Le manque d’investissement de la recherche industrielle pèse également de manière indirecte sur les évolutions de la recherche publique, à visée applicative et dans une moindre mesure fondamentale. Celle-ci se voit tenue de pallier aux manques d’investissements privés, et se voit confier un rôle de quasi sous-traitance. La demande de rentabilité croît dans les EPIC (notamment le CEA) où les restrictions budgétaires visent principalement la recherche amont. La recherche publique est ainsi mise de fait sous contrôle d’une politique industrielle.

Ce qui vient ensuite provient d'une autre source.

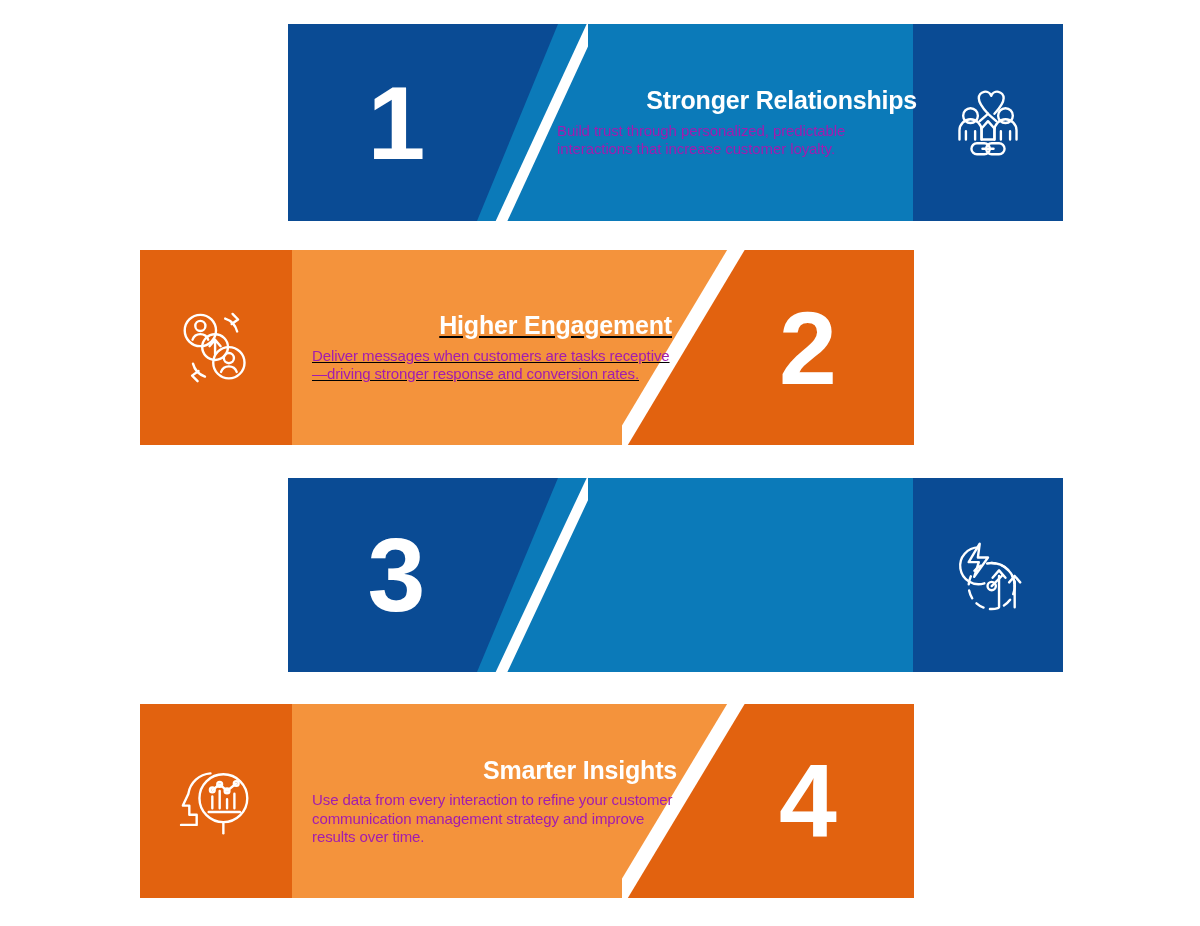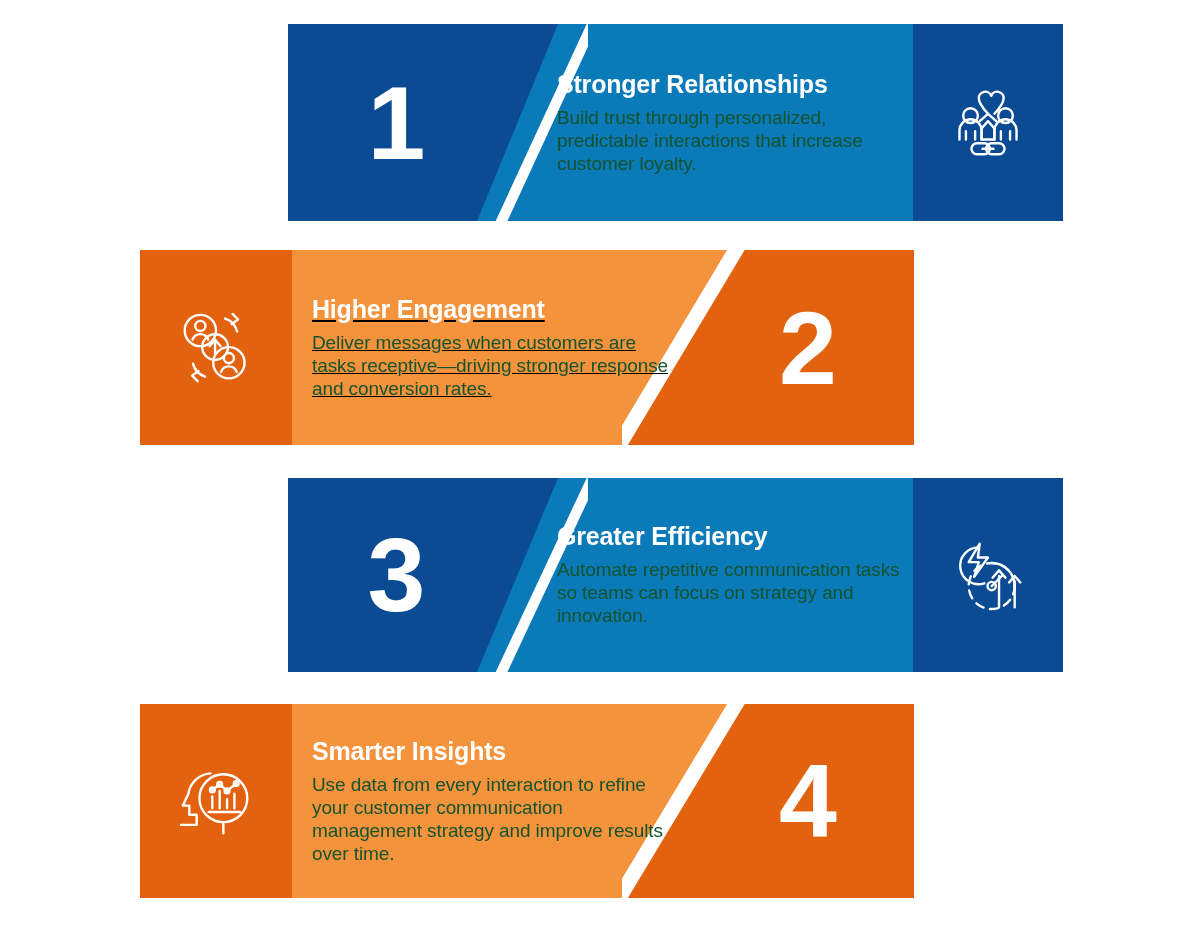--- a/index.html
+++ b/index.html
@@ -41,33 +41,34 @@
     letter-spacing:-2px;
     user-select:none;
   }
 
   .txtwrap{
     position:absolute;
     top:0;height:100%;
     display:flex;
     flex-direction:column;
     justify-content:center;
+    align-items:flex-end;
   }
   .title{
     color:#ffffff;
     font-weight:700;
     font-size:25px;
     line-height:1.15;
     margin:0 0 7px 0;
     letter-spacing:-0.2px;
   }
   .body{
-    color:#14532d;
+    color:#a21caf;
     font-weight:400;
-    font-size:19px;
+    font-size:15px;
     line-height:1.22;
     margin:0;
     letter-spacing:-0.1px;
   }
 
   .iconpanel{
     position:absolute;
     top:0;height:100%;
     display:flex;
     align-items:center;
@@ -210,24 +211,20 @@
           <circle cx="54" cy="62" r="25" stroke-dasharray="9 7"></circle>
           <path d="M54 62 l12 -12"></path>
           <circle cx="54" cy="62" r="4.5"></circle>
           <path d="M54 37 a25 25 0 0 1 25 25"></path>
           <path d="M62 85 v-34 M62 45 l-7 8 M62 45 l7 8"></path>
           <path d="M79 85 v-28 M79 51 l-6 7 M79 51 l6 7"></path>
         </svg>
       </span>
     </div>
     <div class="num">3</div>
-    <div class="txtwrap">
-      <p class="title">Greater Efficiency</p>
-      <p class="body">Automate repetitive communication tasks so teams can focus on strategy and innovation.</p>
-    </div>
   </div>
 
   <div class="row" id="row4">
     <div class="blk light"></div>
     <div class="iconpanel">
       <span>
         <svg width="92" height="92" viewBox="0 0 100 100" fill="none" stroke="#ffffff" stroke-width="2.6" stroke-linecap="round" stroke-linejoin="round">
           <path d="M44 20 a26 26 0 0 0 -24 22 l-6 13 h7 v10 h8 v11 h-17"></path>
           <circle cx="58" cy="47" r="26"></circle>
           <path d="M46 58 v-13 M54 58 v-19 M62 58 v-10 M70 58 v-16"></path>

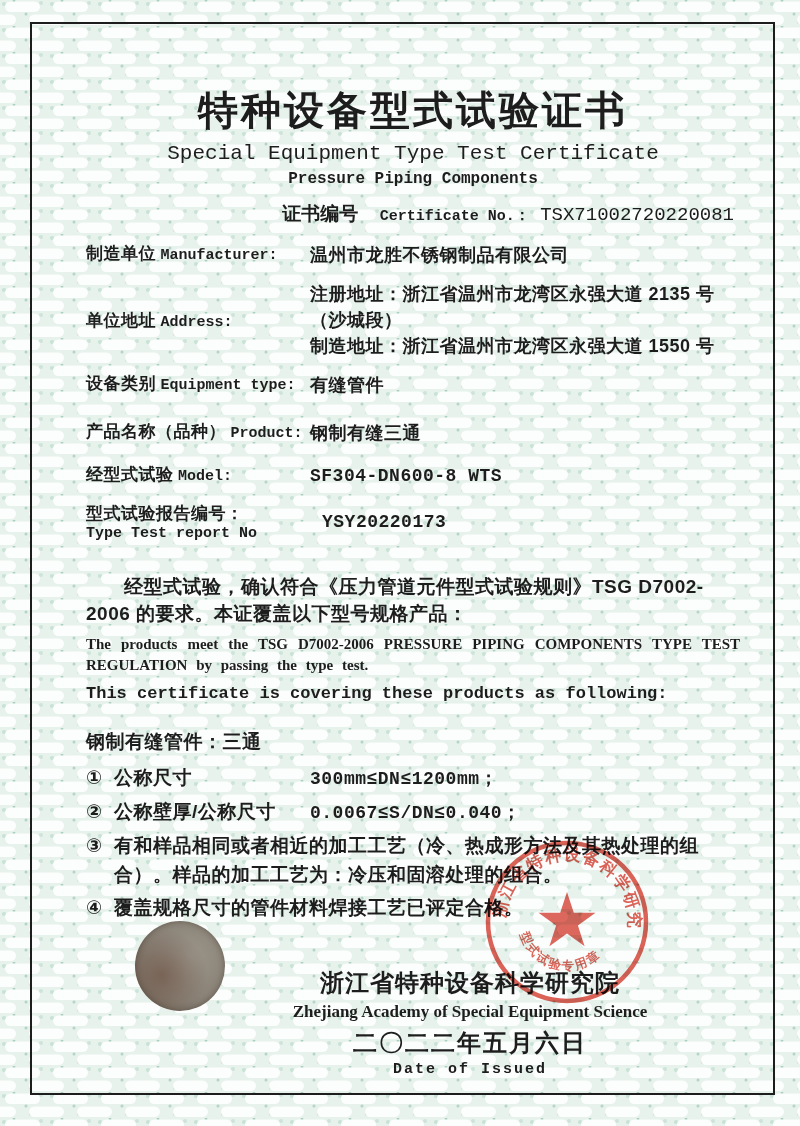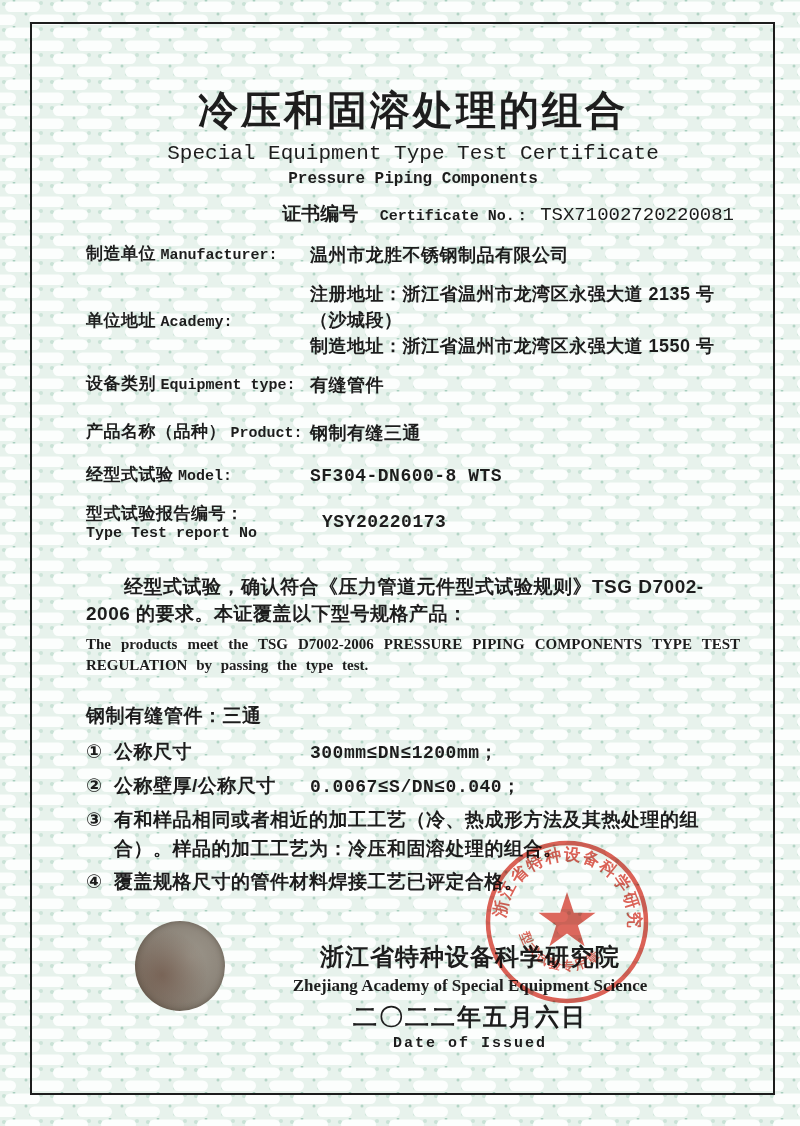--- a/index.html
+++ b/index.html
@@ -89,21 +89,21 @@
         <rect x="29" y="14.5" width="35" height="10.5" rx="5.2" fill="#fcfefd"></rect>
       </pattern>
     </defs>
     <rect width="800" height="1126" fill="url(#guil)"></rect>
   </svg>
 
   <div class="frame"></div>
 
   <div class="content">
 
-    <div class="title-cn">冷压和固溶处理的组合</div>
+    <div class="title-cn">特种设备型式试验证书</div>
     <div class="title-en">Special Equipment Type Test Certificate</div>
     <div class="subtitle-en">Pressure Piping Components</div>
 
     <div class="cert-line">
       <span class="cn">证书编号</span>
       <span class="en">Certificate No.：</span>
       <span class="val">TSX71002720220081</span>
     </div>
 
     <div class="fields">
@@ -112,21 +112,21 @@
         <div class="f-label">
           <span class="cn">制造单位</span>
           <span class="en">Manufacturer:</span>
         </div>
         <div class="f-value">温州市龙胜不锈钢制品有限公司</div>
       </div>
 
       <div class="f-row center">
         <div class="f-label">
           <span class="cn">单位地址</span>
-          <span class="en">Academy:</span>
+          <span class="en">Address:</span>
         </div>
         <div class="f-value">
           <div>注册地址：浙江省温州市龙湾区永强大道 2135 号（沙城段）</div>
           <div>制造地址：浙江省温州市龙湾区永强大道 1550 号</div>
         </div>
       </div>
 
       <div class="f-row">
         <div class="f-label">
           <span class="cn">设备类别</span>
@@ -157,20 +157,21 @@
           <div class="en">Type Test report No</div>
         </div>
         <div class="f-value mono" style="padding-left:12px;">YSY20220173</div>
       </div>
 
     </div>
 
     <div class="body-block">
       <div class="para-cn">经型式试验，确认符合《压力管道元件型式试验规则》TSG D7002-2006 的要求。本证覆盖以下型号规格产品：</div>
       <div class="para-en-bold">The products meet the TSG D7002-2006 PRESSURE PIPING COMPONENTS TYPE TEST REGULATION by passing the type test.</div>
+      <div class="para-en-mono">This certificate is covering these products as following:</div>
     </div>
 
     <div class="products">
       <div class="p-heading">钢制有缝管件：三通</div>
 
       <div class="p-item">
         <span class="marker">①</span><span class="term">公称尺寸</span><span class="spec">300mm≤DN≤1200mm；</span>
       </div>
 
       <div class="p-item">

La mise en place des pôles de compétitivité, ces labels attribués par le comité interministériel d’aménagement du territoire, va aggraver cette tendance : l’appartenance à ces pôles va devenir déterminant pour l’accès aux financements contractuels (ANR notamment) et aux recrutements dans les laboratoires publics (voir document sur l’accompgnement financier des pôles). Dans des domaines sensibles, comme la recherche sur les OGM, le nucléaire, la santé publique, les nanotechnologies, cette perte d’autonomie pose des problèmes déontologiques et de contrôle démocratique sur l’analyse des risques associés à l’utilisation de ces technologies.
S’il est urgent que s’ouvre, en France et en Europe, un débat sur les objectifs et les moyens d’une politique de recherche industrielle, celui-ci ne pourra faire l’économie d’une déconstruction de ce discours qui prétend faire de la recherche et développement la réponse à tous nos maux, et justifie donc le soutien public inconditionné et la non-taxation des profits. Ce travail critique a permis, dans le domaine du médicament, de faire s’effondrer le mythe d’une industrie pharmaceutique au service de la santé mondiale qui servait à justifier le refus de l’accès des pays pauvres aux traitements anti-sida notamment (lire "Le grand secret de l’industrie pharmaceutique" de Philippe Pignarre ou l’article de Laurent Ziegelmayer d’Aventis dans Ecorec). Si l’Etat doit continuer à soutenir la recherche industrielle, il est dès lors légitime que ses modes de fonctionnements, y compris au sein de l’entreprise, puissent être interrogés et évalués au regard d’objectifs publics. Devant l’incapacité structurelle des entreprises à investir une part significative de leurs bénéfices dans la recherche, la question d’une contribution sous forme d’un impôt spécifique sur les bénéfices, au niveau français ou mieux encore européen, mérite aujourd’hui d’être posée.